EXPLORING THE epicentre of London, with its cinemas, Anne Summers lingerie shops, ghostly doner kebab outlets and overcrowded sandwich-purveying delicatessens, its windows displaying the slashed prices of electrical goods or silent constellations of wristwatches, its private sex shops with indigo-blue doors, he entered a narrow sunlit avenue called Charlotte Street. Here, utterly despondent, walking past grim buildings, he found himself face to face with a barber’s shop in a corner. ‘A haircut is long overdue,’ he thought; but hesitated, desolate, conscience-stricken, on the pavement. His hair, straight on the whole, a glimmering black, in which mysterious waves appeared as it descended the tide-mark of the collar, was precious to him. Yet, resolved to tackle the unpleasant but necessary ceremony head-on, he entered the shop, hung his deep-sea-fisherman’s anorak from a hook, and sat down upon a sofa beside two other obedient victims who were pretending to read. He was beckoned, finally, with a forefinger; and as the Italian smashed the white cloth against the air like a child’s magician, he, before removing his spectacles, checked his reflection sadly in the mirror. ‘Just a trim, please,’ he said, diffident, for a moment, that he must make this deeply felt plea in a language he had no proprietorial right to — and because he, and his whole being, were now in the barber’s hands. The barber paid no attention; unsmiling, as detached as a blind man, he flashed his scissors and ran the comb through Nirmalya’s hair as if stroking a musical instrument. Then, like one who knew exactly what he was doing, he chopped off a great deal of the hair, as its young owner sat helplessly still. The hair which Nirmalya had started growing after school, this emanation, no less peculiar than a halo, which he allowed to be touched by complicit hands only once in two and a half months, lay irrevocably on a dark floor in Charlotte Street.
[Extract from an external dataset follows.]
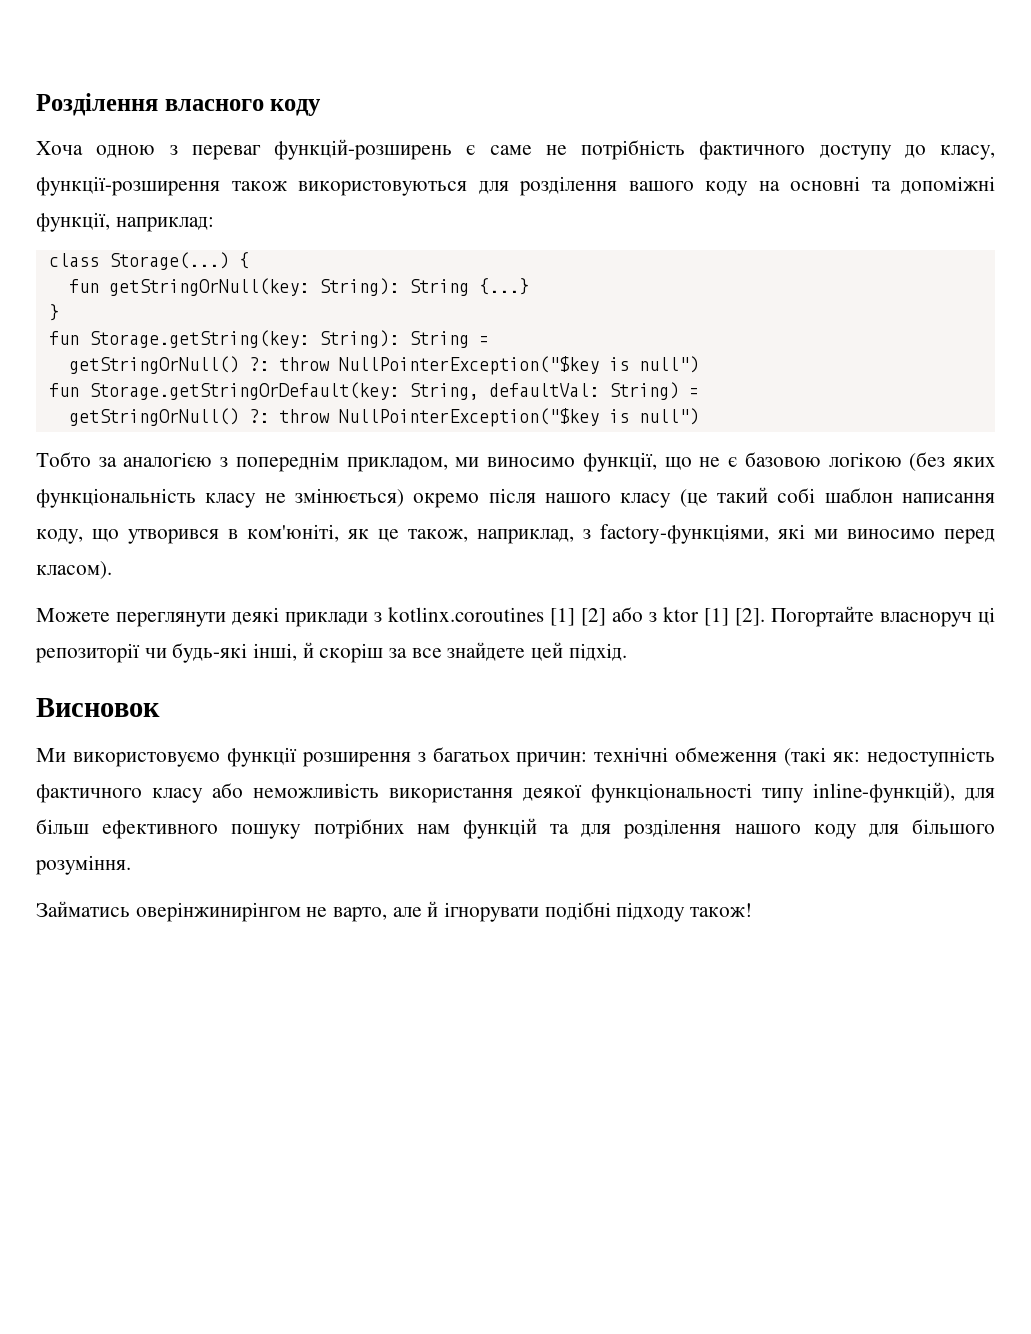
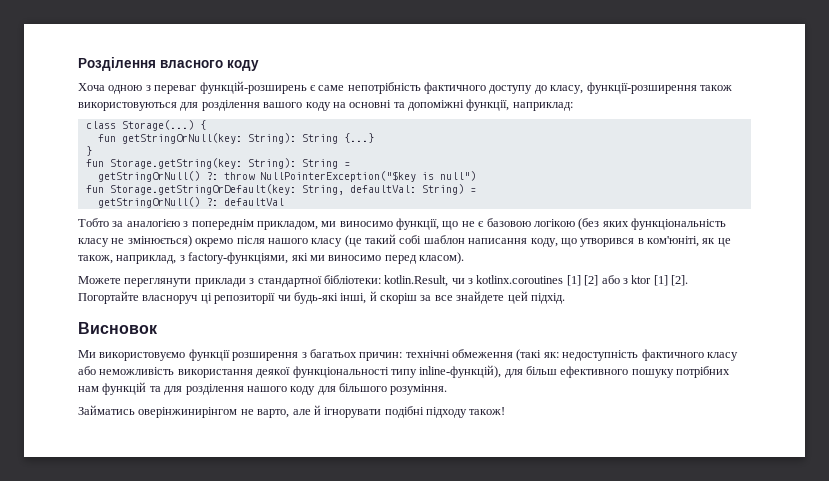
[545,140,685,160] не потрібність -> [347,82,421,94] непотрібність
[278,408,699,427] throw NullPointerException("$key is null") -> [223,198,284,206] defaultVal
[232,607,279,625] деякі -> (192, 282) none
(382, 617) none -> [257,275,473,287] стандартної бібліотеки: kotlin.Result, чи з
Two weeks later, as if in penitence, and in a moment’s hurtling recklessness, he shaved his moustache and his goatee; the face he saw above the basin was completely ‘normal’, surprisingly pleasant-looking, almost certainly respectable. He felt a great relief, and an irrepressible desire to laugh — delighted to return to the human race, to all the ambitions and desires it decreed were valid, and which he, too, surreptitiously shared. His razed but gleaming cheeks protested at the slap and sting of Tabac.

* * *

‘THERE’S AN INVITATION, ji — from outside Bombay,’ said Sumati, adjusting the curve of her aanchal as she replaced the handset in its cradle. Shyamji was on the divan, his head propped on the palm of one hand, talking animatedly to a relative, an old man in white who sat on the carpet in a way that made it seem he could see all the way to the horizon. ‘From Dongri. Some bada officer posted there lagta hai — I think “Collector”-hi was what he said — his daughter is getting married. He said he’ll pay twenty thousand rupees and, arrey wa, first-class fare for you and Banwari and Pyareji. For you to sing, saheb, the night after the wedding for a small group of friends.’

Shyamji frowned more and more at Sumati’s unflagging cheer. Dongri was a nowhere place; but twenty thousand rupees!
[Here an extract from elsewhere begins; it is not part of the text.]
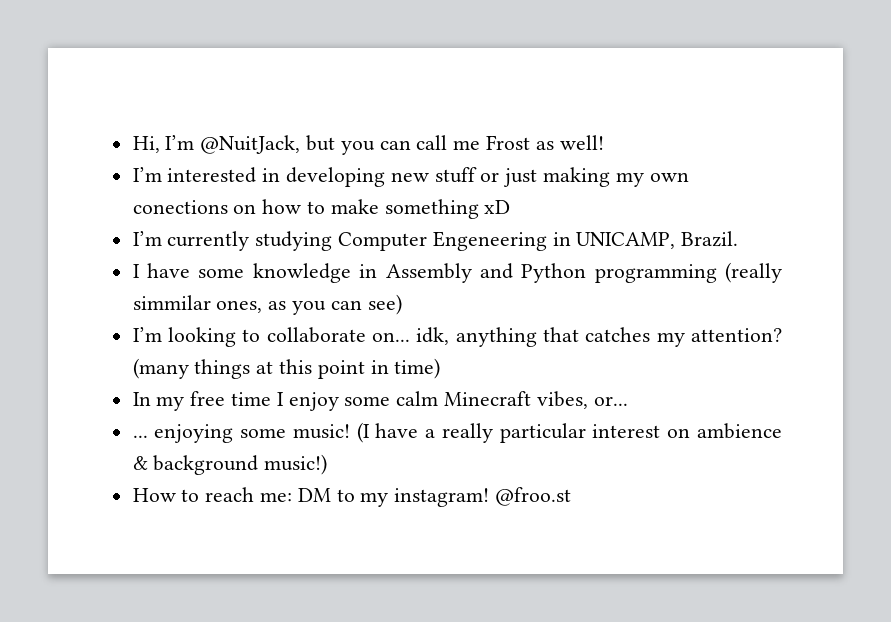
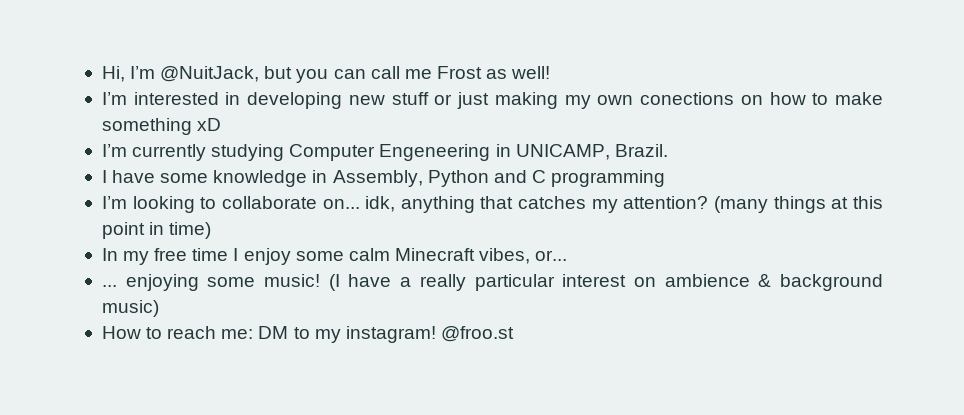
[385,262,782,283] [132,294,402,315] Assembly and Python programming (really simmilar ones, as you can see) -> [332,170,666,187] Assembly, Python and C programming
[264,454,328,475] music!) -> [101,300,159,317] music)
‘He says he heard you sing in Khemkar saab’s house and is mad about your singing,’ she continued softly, caught in the vision of a time when she used to sit hunched in the background, face partially concealed by the aanchal, listening, her husband singing to a hall packed with government servants and businessmen, when Khemkar was no longer Chief Minister, but still a person of influence. She was very proud of her husband. Her indulgent, teasing adoration used to irritate the other relatives.
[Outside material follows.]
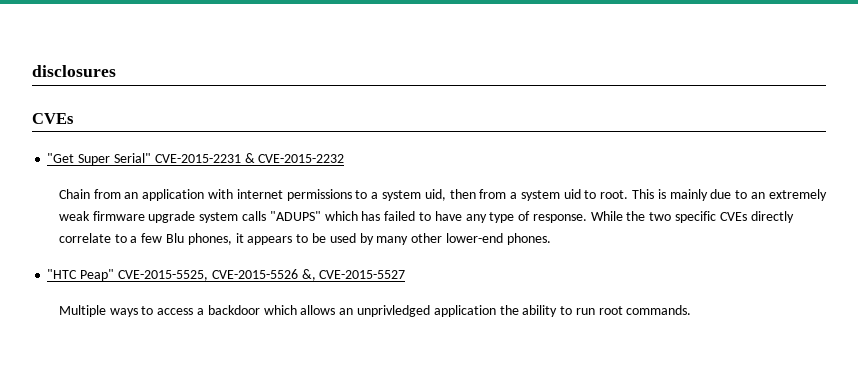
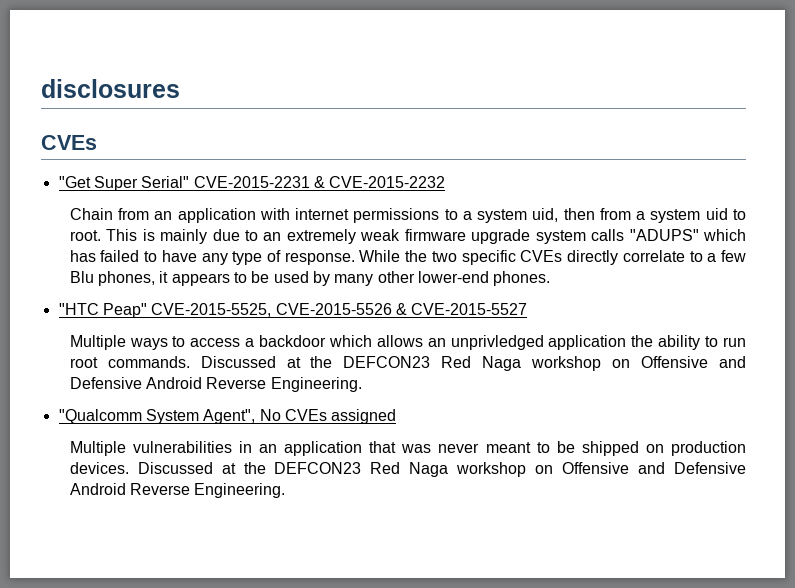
[301,269,316,281] &, -> [395,303,407,315] &
(692, 310) none -> [200,356,746,371] [69,377,362,392] [58,409,397,424] [69,441,747,456] [69,462,746,477] [69,483,286,498] Discussed at the DEFCON23 Red Naga workshop on Offensive and Defensive Android Reverse Engineering. // "Qualcomm System Agent", No CVEs assigned // Multiple vulnerabilities in an application that was never meant to be shipped on production devices. Discussed at the DEFCON23 Red Naga workshop on Offensive and Defensive Android Reverse Engineering.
‘What did you tell him?’ he asked, half-listening to what she’d said. He used the familiar ‘tu’: married for more than twenty years, they were like a sister and a brother who’d almost approached an understanding about living with each other; half the time, they didn’t notice one another, except in fleeting glances of recognition, or with mild distaste and weariness. ‘Arrey, Suman, why didn’t you give me the phone?’ He only excavated her pet name to address her when he was close to exasperation.